EXERCISE BRIEF:
The answer must be every line below that holds the word "switch".

Stored data:
————————

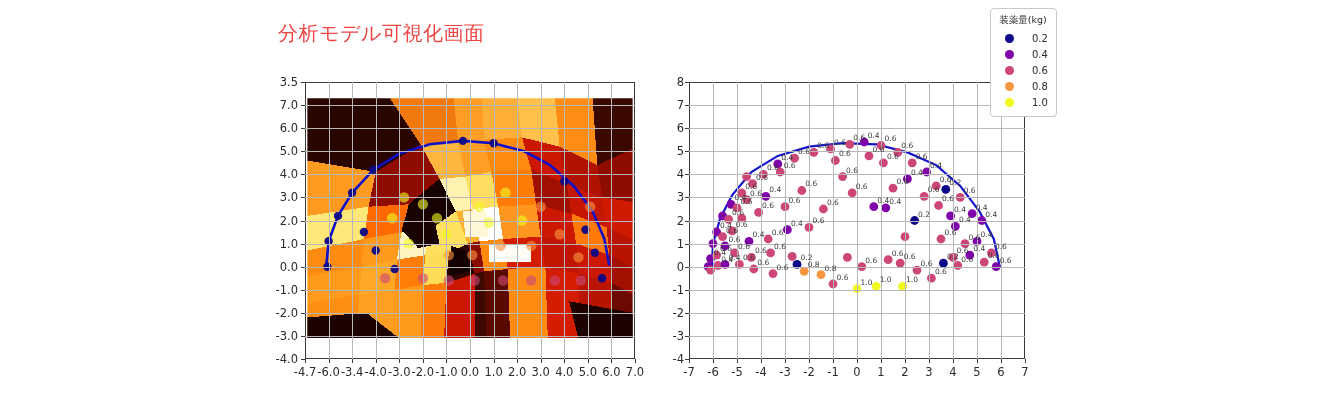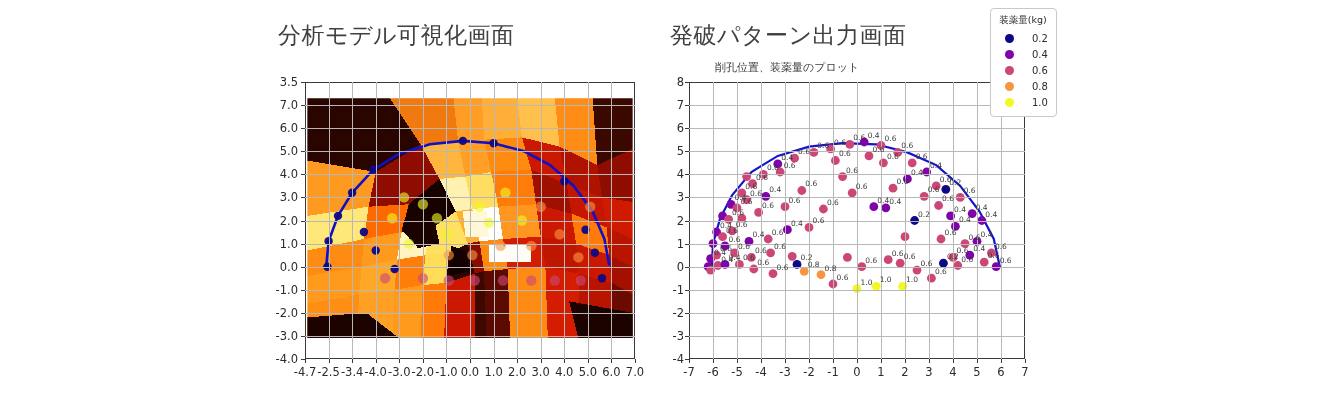--- a/index.html
+++ b/index.html
@@ -17,22 +17,22 @@
   #root {
     position: absolute;
     inset: 0;
     background: #ffffff;
   }
 
   .panel { position: absolute; }
 
   .panel-title {
     position: absolute;
-    font-size: 23px;
-    color: #404040;
+    font-size: 20px;
+    color: #ef4444;
     white-space: nowrap;
     letter-spacing: 0.5px;
     font-family: Liberation Mono, monospace;
   }
 
   .subtitle {
     position: absolute;
     font-size: 11px;
     color: #3b3b3b;
     white-space: nowrap;
@@ -276,21 +276,21 @@
         <div class="gridline-h" style="top: 138.5px;"></div>
         <div class="gridline-h" style="top: 161.583px;"></div>
         <div class="gridline-h" style="top: 184.667px;"></div>
         <div class="gridline-h" style="top: 207.75px;"></div>
         <div class="gridline-h" style="top: 230.833px;"></div>
         <div class="gridline-h" style="top: 253.917px;"></div>
       </div>
   <div class="tickmark-x" style="left: 55px; top: 359px;"></div>
       <div class="tick-x" style="left: 55px; top: 365px;">-4.7</div>
       <div class="tickmark-x" style="left: 78.5714px; top: 359px;"></div>
-      <div class="tick-x" style="left: 78.5714px; top: 365px;">-2.5</div>
+      <div class="tick-x" style="left: 78.5714px; top: 365px;">-6.0</div>
       <div class="tickmark-x" style="left: 102.143px; top: 359px;"></div>
       <div class="tick-x" style="left: 102.143px; top: 365px;">-3.4</div>
       <div class="tickmark-x" style="left: 125.714px; top: 359px;"></div>
       <div class="tick-x" style="left: 125.714px; top: 365px;">-4.0</div>
       <div class="tickmark-x" style="left: 149.286px; top: 359px;"></div>
       <div class="tick-x" style="left: 149.286px; top: 365px;">-3.0</div>
       <div class="tickmark-x" style="left: 172.857px; top: 359px;"></div>
       <div class="tick-x" style="left: 172.857px; top: 365px;">-2.0</div>
       <div class="tickmark-x" style="left: 196.429px; top: 359px;"></div>
       <div class="tick-x" style="left: 196.429px; top: 365px;">-1.0</div>
@@ -332,22 +332,20 @@
       <div class="tick-y" style="left: 18px; width: 30px; top: 289.75px;">-1.0</div>
       <div class="tickmark-y" style="left: 51px; top: 312.833px;"></div>
       <div class="tick-y" style="left: 18px; width: 30px; top: 312.833px;">-2.0</div>
       <div class="tickmark-y" style="left: 51px; top: 335.917px;"></div>
       <div class="tick-y" style="left: 18px; width: 30px; top: 335.917px;">-3.0</div>
       <div class="tickmark-y" style="left: 51px; top: 359px;"></div>
       <div class="tick-y" style="left: 18px; width: 30px; top: 359px;">-4.0</div>
     </div>
 
   <div class="panel" id="right-panel" style="left:645px; top:0; width:450px; height:400px;">
-    <div class="panel-title" id="right-title" style="left:25px; top:20px;">発破パターン出力画面</div>
-    <div class="subtitle" id="right-subtitle" style="left:70px; top:60px;">削孔位置、装薬量のプロット</div>
     <div class="plot-area" id="right-plot" style="left:44px; top:82px; width:336px; height:277px;">
       <svg class="scatter-svg" id="right-scatter" viewBox="0 0 336 277" preserveAspectRatio="none">
           <path d="M22.8 184.7 L24.0 161.6 L31.2 136.2 L43.2 113.1 L62.4 90.0 L88.8 73.9 L120.0 64.6 L153.6 61.2 L187.2 62.3 L218.4 70.4 L247.2 83.1 L271.2 103.9 L290.4 129.3 L304.8 157.0 L310.8 184.7" fill="none" stroke="#1515cc" stroke-width="2.2" stroke-linecap="round"></path>
           <circle cx="21.6" cy="176.6" r="4.4" fill="#7e03a8"></circle>
           <circle cx="19.2" cy="184.7" r="4.4" fill="#7e03a8"></circle>
           <circle cx="21.6" cy="188.1" r="4.4" fill="#cc4778"></circle>
           <circle cx="27.6" cy="173.1" r="4.4" fill="#cc4778"></circle>
           <circle cx="28.8" cy="183.5" r="4.4" fill="#cc4778"></circle>
           <circle cx="24.0" cy="161.6" r="4.4" fill="#7e03a8"></circle>
           <circle cx="27.6" cy="150.0" r="4.4" fill="#7e03a8"></circle>

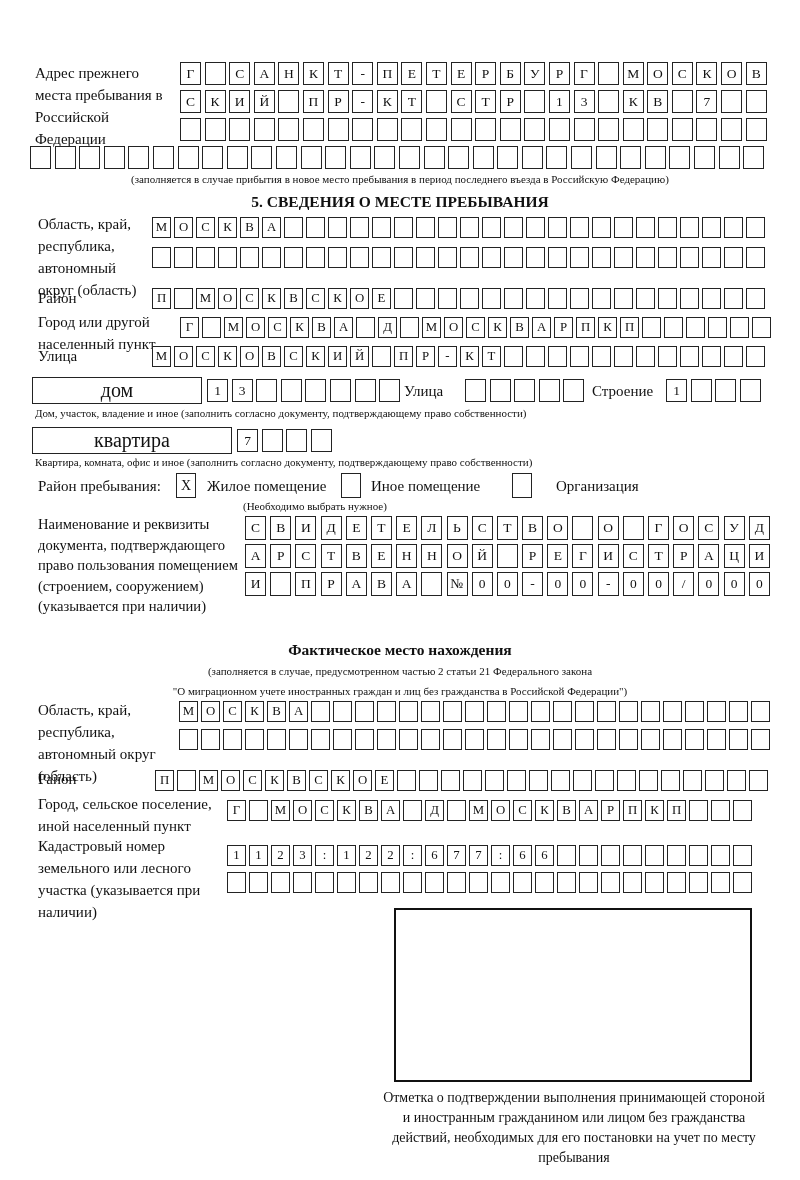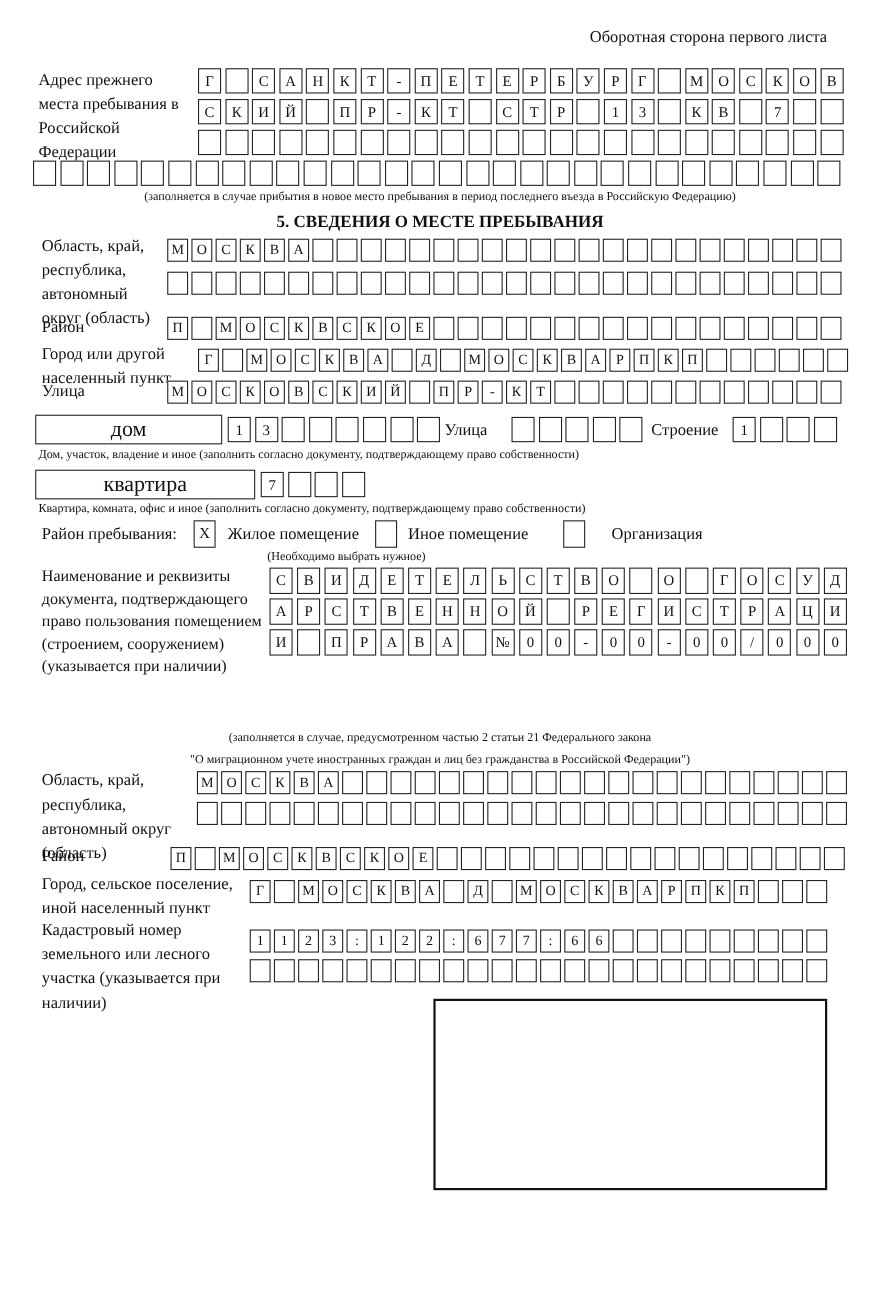--- a/index.html
+++ b/index.html
@@ -32,21 +32,20 @@
   }
   .bigbox{position:absolute;box-sizing:border-box;border:2px solid #111;background:#fff;}
   .doc-lbl{line-height:20.5px;font-size:14.6px;}
   .stamp-cap{position:absolute;font-size:14px;line-height:20px;text-align:center;}
 </style>
 </head>
 <body>
 
 <div class="page">
 
-  <div class="abs" style="top:26px;left:0;right:48px;text-align:right;font-size:15px;">Оборотная сторона первого листа</div>
 
   <div class="lbl" style="top:62px;left:35px;width:142px;">Адрес прежнего места пребывания в Российской Федерации</div>
   <div class="row ga" style="top:62px;left:180px;">
       <span class="cell">Г</span>
       <span class="cell"></span>
       <span class="cell">С</span>
       <span class="cell">А</span>
       <span class="cell">Н</span>
       <span class="cell">К</span>
       <span class="cell">Т</span>
@@ -423,20 +422,21 @@
       <span class="cell">0</span>
       <span class="cell">-</span>
       <span class="cell">0</span>
       <span class="cell">0</span>
       <span class="cell">/</span>
       <span class="cell">0</span>
       <span class="cell">0</span>
       <span class="cell">0</span>
     </div>
 
+  <div class="title" style="top:641px;">Фактическое место нахождения</div>
   <div class="cap center" style="top:665px;">(заполняется в случае, предусмотренном частью 2 статьи 21 Федерального закона</div>
   <div class="cap center" style="top:685px;">"О миграционном учете иностранных граждан и лиц без гражданства в Российской Федерации")</div>
 
   <div class="lbl" style="top:699px;left:38px;width:138px;">Область, край, республика, автономный округ (область)</div>
   <div class="row gb" style="top:701px;left:179px;">
       <span class="cell">М</span>
       <span class="cell">О</span>
       <span class="cell">С</span>
       <span class="cell">К</span>
       <span class="cell">В</span>
@@ -601,14 +601,15 @@
       <span class="cell"></span>
       <span class="cell"></span>
       <span class="cell"></span>
       <span class="cell"></span>
       <span class="cell"></span>
       <span class="cell"></span>
       <span class="cell"></span>
     </div>
 
   <div class="bigbox" style="top:908px;left:394px;width:358px;height:174px;"></div>
+  <div class="stamp-cap" style="top:1088px;left:378px;width:392px;">Отметка о подтверждении выполнения принимающей стороной и иностранным гражданином или лицом без гражданства действий, необходимых для его постановки на учет по месту пребывания</div>
 
 </div>
 
 </body></html>

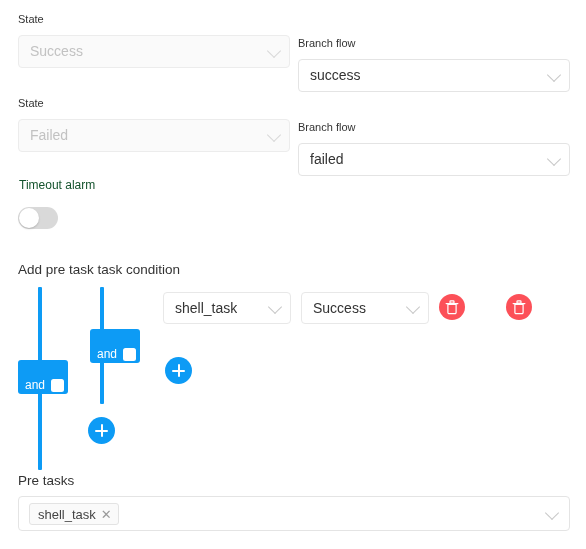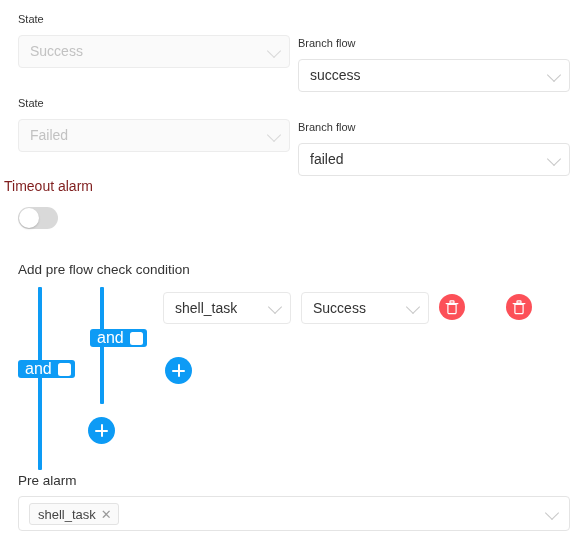--- a/index.html
+++ b/index.html
@@ -73,24 +73,24 @@
     transform: rotate(45deg);
   }
   .select-box.disabled .chevron {
     border-right-color: #d8d8d8;
     border-bottom-color: #d8d8d8;
   }
 
   
   .switch-label {
     position: absolute;
-    left: 4px;
+    left: 19px;
     top: 178px;
-    font-size: 14px;
-    color: #7f1d1d;
+    font-size: 12px;
+    color: #14532d;
   }
   .switch {
     position: absolute;
     left: 18px;
     top: 207px;
     width: 40px;
     height: 22px;
     border-radius: 11px;
     background: #d9d9d9;
   }
@@ -123,23 +123,23 @@
   .vline-outer { left: 38px;  top: 287px; height: 183px; }
   .vline-inner { left: 100px; top: 287px; height: 117px; }
 
   .and-badge {
     position: absolute;
     height: 18px;
     background: #0d9bf5;
     border-radius: 3px;
     display: flex;
     align-items: center;
-    padding: 0 4px 0 7px;
+    padding: 16px 4px 0 7px;
     color: #ffffff;
-    font-size: 16px;
+    font-size: 12px;
     line-height: 18px;
   }
   .and-badge .and-text { margin-right: 6px; }
   .and-badge .and-box {
     width: 13px;
     height: 13px;
     background: #ffffff;
     border-radius: 2.5px;
   }
   .and-outer { left: 18px; top: 360px; }
@@ -274,21 +274,21 @@
       <span class="chevron"></span>
     </div>
   </div>
 </div>
 
 <div class="switch-label">Timeout alarm</div>
 <div class="switch">
   <div class="knob"></div>
 </div>
 
-<div class="builder-title">Add pre flow check condition</div>
+<div class="builder-title">Add pre task task condition</div>
 
 <div class="vline vline-outer"></div>
 <div class="vline vline-inner"></div>
 
 <div class="and-badge and-outer">
   <span class="and-text">and</span>
   <span class="and-box"></span>
 </div>
 
 <div class="and-badge and-inner">
@@ -318,20 +318,20 @@
   <svg width="14" height="15" viewBox="0 0 14 15">
     <rect x="5" y="0.8" width="4" height="2.2" rx="0.6" fill="none" stroke="#ffffff" stroke-width="1.2"></rect>
     <line x1="1.2" y1="3.6" x2="12.8" y2="3.6" stroke="#ffffff" stroke-width="1.4" stroke-linecap="round"></line>
     <path d="M2.9 4.4 h8.2 v8.0 a1.2 1.2 0 0 1 -1.2 1.2 h-5.8 a1.2 1.2 0 0 1 -1.2 -1.2 z" fill="none" stroke="#ffffff" stroke-width="1.2"></path>
   </svg>
 </div>
 
 <div class="plus-btn plus-right"></div>
 <div class="plus-btn plus-bottom"></div>
 
-<div class="pretasks-label">Pre alarm</div>
+<div class="pretasks-label">Pre tasks</div>
 <div class="pretasks-box">
   <div class="tag">
     <span>shell_task</span>
     <span class="tag-close">✕</span>
   </div>
   <span class="chevron"></span>
 </div>
 
 </body></html>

————————

ANSWER TO THIS EXERCISE:
   .switch-label {
   .switch {
 <div class="switch-label">Timeout alarm</div>
 <div class="switch">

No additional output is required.